Private AI document assistant — local RAG pipeline with web GUI. Zero cloud. Supports local, NFS, SMB and object storage.

These details have not been verified by PyPI

Project links

Project description

ZettaBrain RAG

Chat with your documents using a fully local AI pipeline — no API keys, no cloud, no data leaving your machine.
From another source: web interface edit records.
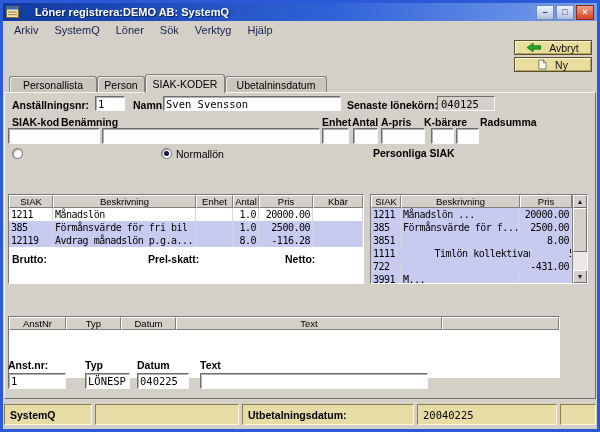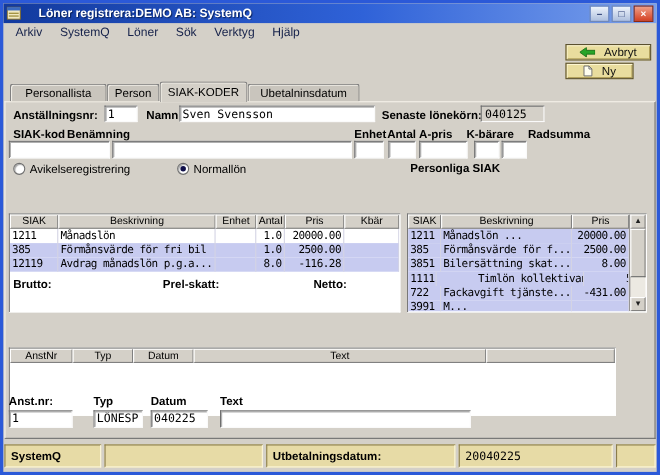"Ny" div.tbtn { width: 62px -> 78px }
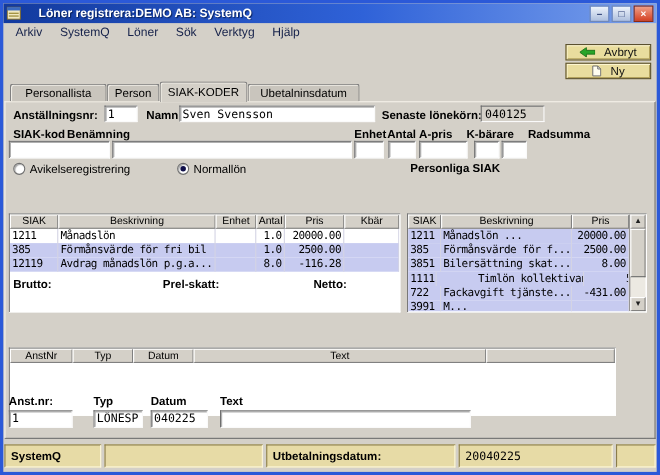"Avikelseregistrering" span.lbl { html: <span>Avikelseregistrering</span> -> none }
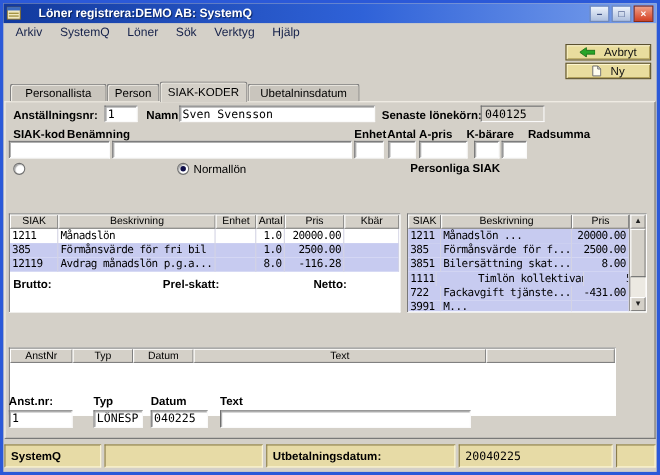"Bilersättning skat..." div.gc { html: <div>Bilersättning skat...</div> -> none }
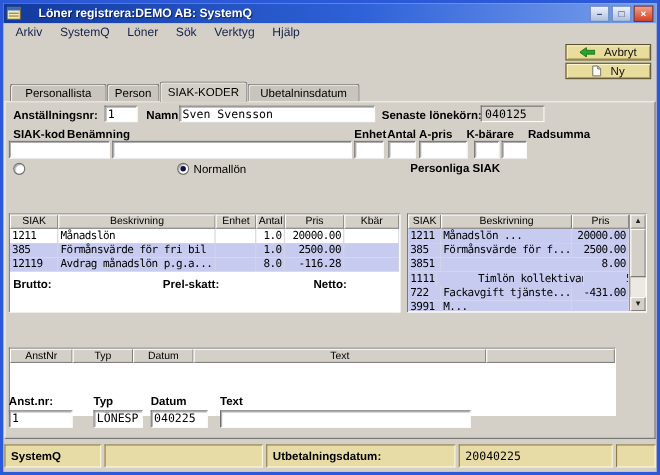"Fackavgift tjänste..." div.gc { html: <div>Fackavgift tjänste...</div> -> none }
ZettaBrain — install, setup, ingest, chat

ZettaBrain is a self-hosted RAG (Retrieval-Augmented Generation) assistant. Point it at a folder of documents and ask questions in plain language — through a web GUI or the terminal. It runs entirely on your own hardware using Ollama for inference and ChromaDB for vector storage. Supports PDF, DOCX, TXT, and Markdown.

Quick Install
First-time Setup
Commands
Models
Retrieval Pipeline
System Requirements
Sample Test Data
Configuration
Diagnostics
Uninstall

Quick Install

curl -fsSL https://zettabrain.app/install.sh | sudo bash

The installer detects your OS, installs Python 3.9+, pipx, and Ollama, then pulls the nomic-embed-text embedding model. Supported on Ubuntu, Debian, Amazon Linux, RHEL, Fedora, Rocky Linux, AlmaLinux, macOS, and Windows (WSL2).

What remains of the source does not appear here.